Figure 6. The expression of TNFα and IFNγ was significantly reduced in tumor regions of DDB1^F/F, Alb-Cre^+/−, IL6^−/− mouse

(A) The mRNA levels of TNFα, IFNγ, IL1α and IL1β of liver tissues of indicated mice were detected by RT-PCR. Data are represented as mean ± S.E.M, n = 4–5, *P < 0.05.

Figure 7. Deletion of TNFR1 reduced HCC incidence in DDB1^F/F, Alb-Cre^+/− mouse

All mice were sacrificed at the age of 21 months, tumor incidence, tumor numbers (> 1 mm) and maximum tumor size were calculated. (A) Representative pictures of liver and HE staining of liver slides (magnification, 400×), dotted line indicating tumor. (B) Tumor incidence, tumor number (> 1 mm), maximum tumor size and ALT in serum of indicated mice at the age of 21 months. Data are represented as mean ± S.E.M, n = 3–4. (C) Representative pictures of IHC for CD45 and F4/80 (magnification, 100×) and (D) the mRNA levels of CD3E, B220, F4/80 detected by RT-PCR, T indicates tumor and PT indicates para-tumor. Data are represented as mean ± S.E.M, n = 3–4.

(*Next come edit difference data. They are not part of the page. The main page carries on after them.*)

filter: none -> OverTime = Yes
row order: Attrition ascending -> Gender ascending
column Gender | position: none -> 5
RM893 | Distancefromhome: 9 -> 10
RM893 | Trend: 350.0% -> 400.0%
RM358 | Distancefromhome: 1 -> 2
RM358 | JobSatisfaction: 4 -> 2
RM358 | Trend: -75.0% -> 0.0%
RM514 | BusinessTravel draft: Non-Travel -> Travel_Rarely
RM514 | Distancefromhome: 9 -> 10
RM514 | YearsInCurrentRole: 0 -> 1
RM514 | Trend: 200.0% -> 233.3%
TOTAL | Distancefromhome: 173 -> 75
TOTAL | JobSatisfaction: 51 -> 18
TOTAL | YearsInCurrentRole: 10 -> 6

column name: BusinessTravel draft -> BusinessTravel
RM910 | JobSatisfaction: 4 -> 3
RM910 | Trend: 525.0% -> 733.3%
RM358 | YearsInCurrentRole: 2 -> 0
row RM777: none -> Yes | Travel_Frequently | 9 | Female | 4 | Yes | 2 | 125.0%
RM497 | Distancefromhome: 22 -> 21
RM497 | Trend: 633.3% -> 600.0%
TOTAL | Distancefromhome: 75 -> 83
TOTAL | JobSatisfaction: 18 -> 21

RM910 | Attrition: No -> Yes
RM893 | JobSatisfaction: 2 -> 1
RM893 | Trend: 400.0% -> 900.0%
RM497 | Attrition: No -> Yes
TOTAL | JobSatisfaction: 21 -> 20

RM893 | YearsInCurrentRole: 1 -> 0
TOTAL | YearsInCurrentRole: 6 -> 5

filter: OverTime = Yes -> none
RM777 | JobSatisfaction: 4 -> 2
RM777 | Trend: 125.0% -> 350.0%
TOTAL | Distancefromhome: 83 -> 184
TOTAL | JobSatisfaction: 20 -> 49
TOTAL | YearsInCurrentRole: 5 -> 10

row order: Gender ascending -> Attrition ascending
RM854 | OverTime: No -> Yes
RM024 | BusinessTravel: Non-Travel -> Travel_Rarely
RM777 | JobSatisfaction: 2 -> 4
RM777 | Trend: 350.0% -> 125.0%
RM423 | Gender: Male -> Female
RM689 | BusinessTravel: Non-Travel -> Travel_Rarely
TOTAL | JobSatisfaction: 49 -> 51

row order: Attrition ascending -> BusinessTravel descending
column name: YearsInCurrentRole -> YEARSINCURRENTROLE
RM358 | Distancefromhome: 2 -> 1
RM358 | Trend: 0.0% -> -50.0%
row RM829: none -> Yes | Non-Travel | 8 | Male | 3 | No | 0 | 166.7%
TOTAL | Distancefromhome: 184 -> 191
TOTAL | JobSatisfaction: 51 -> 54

Figure 8. Reduction of cell apoptosis and compensatory proliferation, P-ERK level in DDB1^F/F, Alb-Cre^+/−, TNFR1^−/− mouse

(A) Western blot for detecting cleaved-caspase3, PCNA, β-catenin, P-ERK and ERK. (B) Representative pictures of IHC for cleaved-caspase3, BrdU and P-ERK (magnification, 400×), arrows indicate positive cells

Figure 9. Deletion of TNFα accelerated tumor development in DDB1^F/F, Alb-Cre^+/− mouse

(A) Representative pictures of liver, dotted line indicates tumor. (B) Representative pictures of HE staining and IHC for CD45 and F4/80 (magnification, 200×). T indicates tumor and PT indicates para-tumor.